• [Image comparison data]
● ● ●

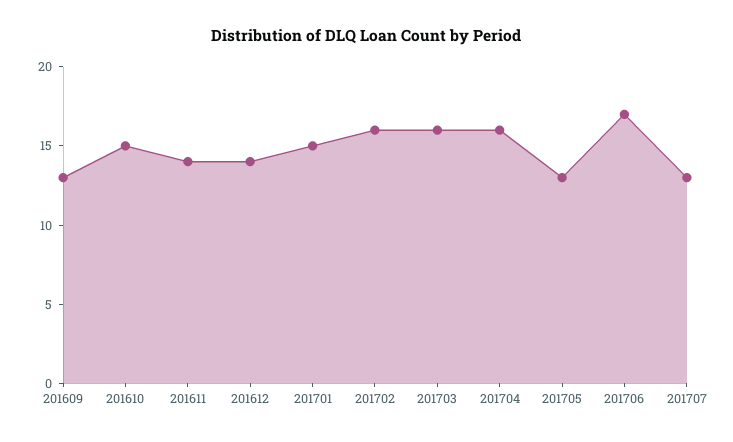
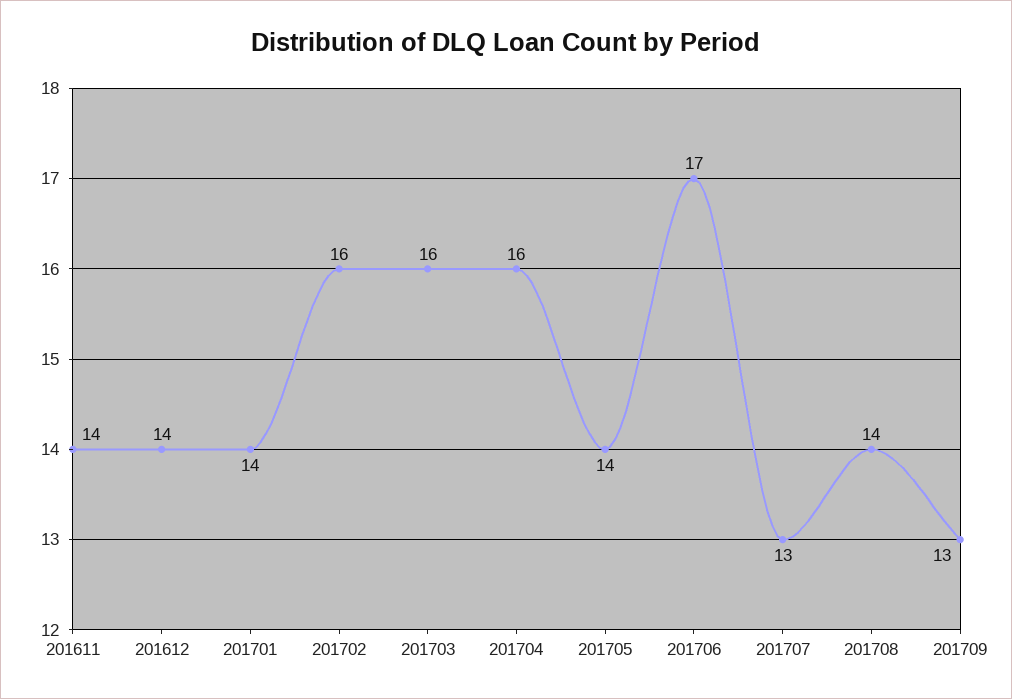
201609: 13 -> none
201610: 15 -> none
201701: 15 -> 14
201705: 13 -> 14
201708: none -> 14
201709: none -> 13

● ● ●

Print exactly the line containing "201701: 15 -> 14" and every line after it through the end of the records above, and nothing else.

201701: 15 -> 14
201705: 13 -> 14
201708: none -> 14
201709: none -> 13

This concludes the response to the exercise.